I started settling into parenting a living baby. Mom and baby classes were on my radar, but I was SO anxious about attending. I did not want, for even a millisecond, to be labeled as a ‘first-time mom.’ I had just given birth a second time in less than a year, but for the past year, I attended grief groups. How was I supposed to fit into a new mom group? Here I was thinking about leaving the house at 2 weeks postpartum but this time with a baby in tow. I was a breastfeeding mother for the first time, my body finally getting to do what it ached to do a year prior. I had dealt with the engorgement of my milk coming in with Juniper but did everything in my power to suppress it. Now I was doing the opposite because my second baby actually needed the milk.
I embraced so many parts of new parenting that many probably dislike. I loved feeling clumsy with the car seat, figuring out the best way to maneuver around people and tables. I approached the task of nursing in public proudly. When Coral would cry in the backseat, I was grateful to know that she was alive and breathing. I will always remember the first time I changed her diaper in a public location–at a Noodles & Company. I carried my baby, diaper, and wipes to the bathroom and I’m sure everyone I passed wondered about the stupid smile on my face. Public restrooms and their baby changing tables haunted me after Junie died. Who knew that changing a diaper could be such a big deal? This is an experience I will always remember vividly.
There are no words to describe what it feels like to have your baby die, and the life you’re forced to continue to live that follows. And when it is your first child, you feel ridiculously out of place. You’re a parent but yet you’re not. You’re an invisible parent. You have a child, but you’re not making play dates or scheduling your days around naps like all the other parents. Then if you’re lucky to get pregnant again and bring your second child home, it’s your first time bringing a child home. You enter a new dimension of parenting your second child for the first time. I call this being a second first-time mom. I’m parenting a living baby for the first time, but she’s my second child.

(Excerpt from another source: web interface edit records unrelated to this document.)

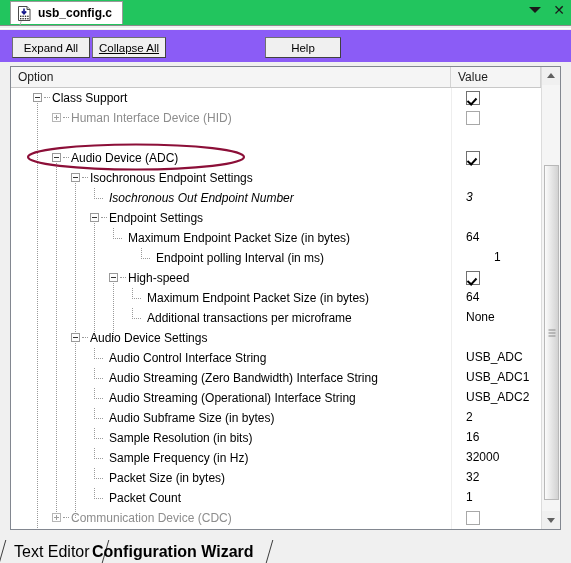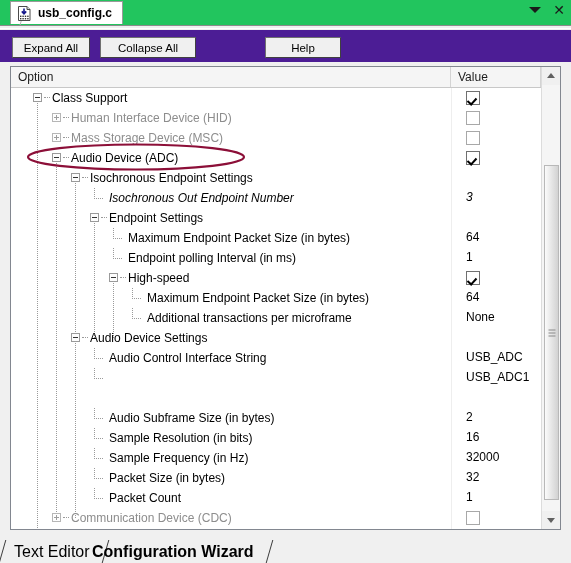--- a/index.html
+++ b/index.html
@@ -95,7 +95,7 @@
     position: absolute;
     left: 0; top: 30px;
     width: 571px; height: 32px;
-    background: #4c1d95;
+    background: #8b5cf6;
   }
   .tb-btn {
     position: absolute;

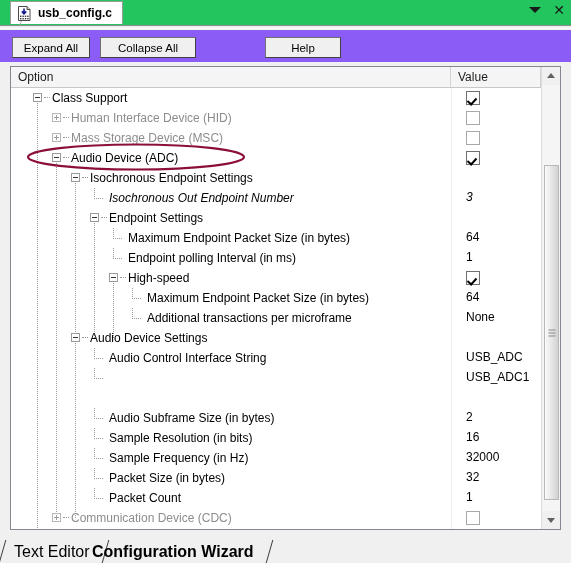--- a/index.html
+++ b/index.html
@@ -113,7 +113,7 @@
     box-sizing: border-box;
   }
   .tb-btn.expand   { left: 12px;  width: 78px; }
-  .tb-btn.collapse { left: 100px; width: 96px; }
+  .tb-btn.collapse { left: 92px; width: 74px; text-decoration: underline; }
   .tb-btn.help     { left: 265px; width: 76px; }
 
   

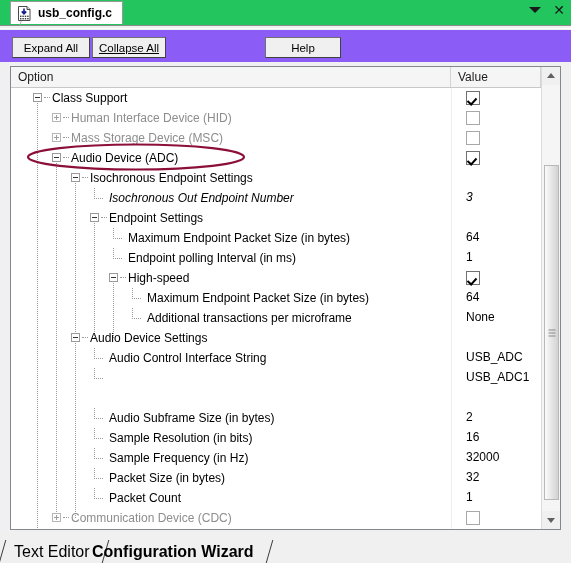--- a/index.html
+++ b/index.html
@@ -422,12 +422,6 @@
           <span class="lbl" style="left: 60px;">Human Interface Device (HID)</span>
           <div class="chk dim"></div>
         </div>
-        <div class="row dim" style="top: 40px;">
-          <div class="exp plus dim" style="left: 41px;"></div>
-          <div class="tick" style="left: 52px;"></div>
-          <span class="lbl" style="left: 60px;">Mass Storage Device (MSC)</span>
-          <div class="chk dim"></div>
-        </div>
         <div class="row" style="top: 60px; padding-left: 11px;">
           <div class="exp" style="left: 41px;"></div>
           <div class="tick" style="left: 52px;"></div>

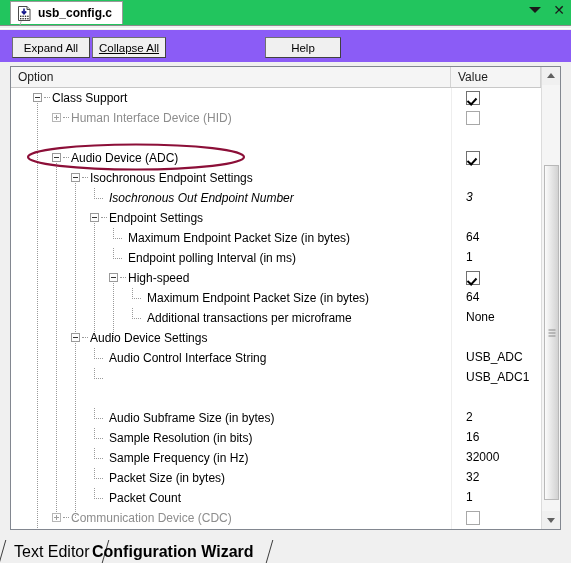--- a/index.html
+++ b/index.html
@@ -448,7 +448,7 @@
           <span class="lbl" style="left: 117px;">Maximum Endpoint Packet Size (in bytes)</span>
           <span class="val">64</span>
         </div>
-        <div class="row" style="top: 160px;">
+        <div class="row" style="top: 160px; margin-left: 28px;">
           <div class="leaf-elbow" style="left: 102px;"></div>
           <span class="lbl" style="left: 117px;">Endpoint polling Interval (in ms)</span>
           <span class="val">1</span>

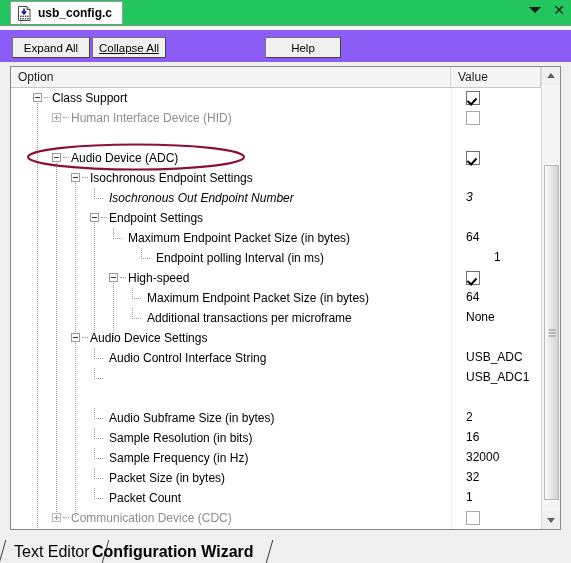--- a/index.html
+++ b/index.html
@@ -481,6 +481,7 @@
         </div>
         <div class="row" style="top: 280px;">
           <div class="leaf-elbow" style="left: 83px;"></div>
+          <span class="lbl" style="left: 98px;">Audio Streaming (Zero Bandwidth) Interface String</span>
           <span class="val">USB_ADC1</span>
         </div>
         <div class="row" style="top: 320px;">

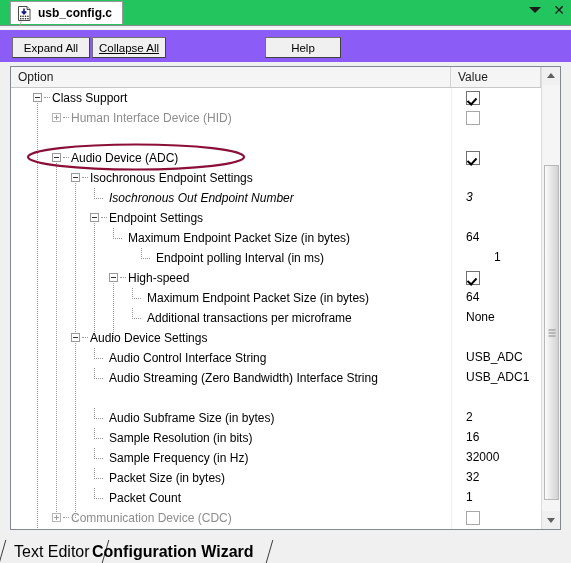--- a/index.html
+++ b/index.html
@@ -484,6 +484,11 @@
           <span class="lbl" style="left: 98px;">Audio Streaming (Zero Bandwidth) Interface String</span>
           <span class="val">USB_ADC1</span>
         </div>
+        <div class="row" style="top: 300px;">
+          <div class="leaf-elbow" style="left: 83px;"></div>
+          <span class="lbl" style="left: 98px;">Audio Streaming (Operational) Interface String</span>
+          <span class="val">USB_ADC2</span>
+        </div>
         <div class="row" style="top: 320px;">
           <div class="leaf-elbow" style="left: 83px;"></div>
           <span class="lbl" style="left: 98px;">Audio Subframe Size (in bytes)</span>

Experiencing things for the first time with Coral is a constant reminder that we should’ve done these same things with Juniper, just a year prior. Parenting after loss, especially bringing home a living baby exactly a year after we were supposed to bring home our first daughter, is the epitome of bittersweet. Going to my postpartum checkup and wondering when my baby would get hungry was vastly different than discussing autopsy results.
The first time Coral giggled, I sat there and cried. Her laugh was one of the most amazing sounds I’d ever heard. But then it made me wonder what Juniper would’ve found funny. And if I’m lucky, this is what the rest of my life will look like. Always loving, always missing.”